Alfred Johan "Alpo" Asikainen (2 November 1888 – 7 January 1942) was a Finnish wrestler who competed in the 1912 Summer Olympics, winning the bronze medal.

Sporting career
Asikainen won the Greco-Roman middleweight event at the 1911 World Wrestling Championships in Helsinki. It was the only time he finished within the podium at a World Wrestling Championship.

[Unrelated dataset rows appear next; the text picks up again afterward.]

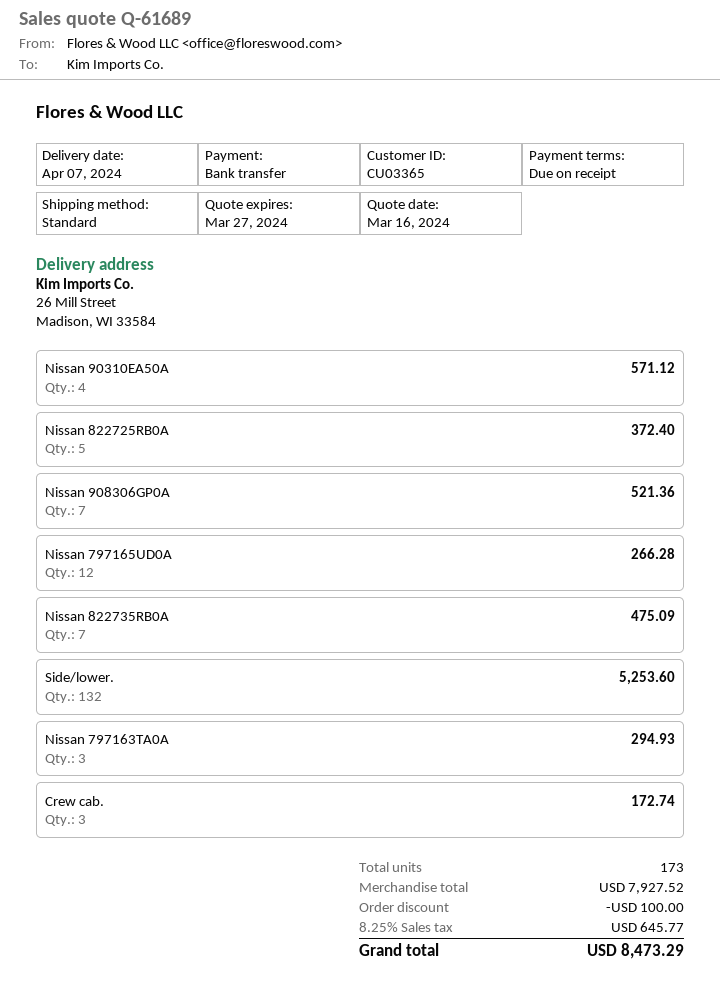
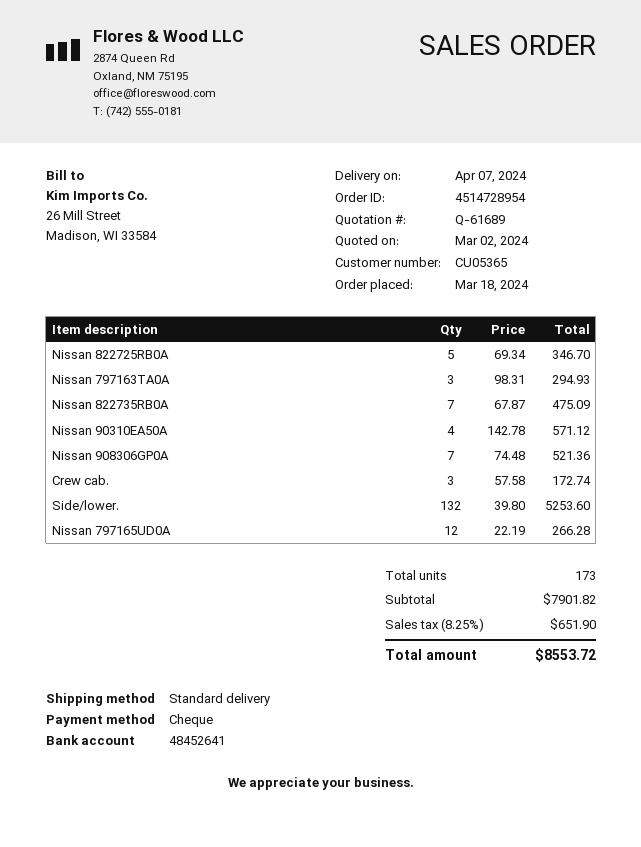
quote date: 2024-03-16 -> 2024-03-02
customer number: CU03365 -> CU05365
payment method: bank transfer -> cheque
Nissan 822725RB0A: 5 for 372.40 -> 5 for 346.70
subtotal: 7927.52 -> 7901.82
discount: 100.00 -> none
tax: 8.25% = 645.77 -> 8.25% = 651.90
total: 8473.29 -> 8553.72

At the 1912 Olympics Asikainen won against his first four opponents, including the eventual winner Claes Johanson. In the semifinal he wrestled Estonian Martin Klein, who was forced to represent Russia, for eleven hours and forty minutes (time limits were introduced to wrestling in 1924) on a blisteringly sunny day outdoors in the Stockholm Olympic Stadium. After one hour, a short rest was granted, and then every thirty minutes.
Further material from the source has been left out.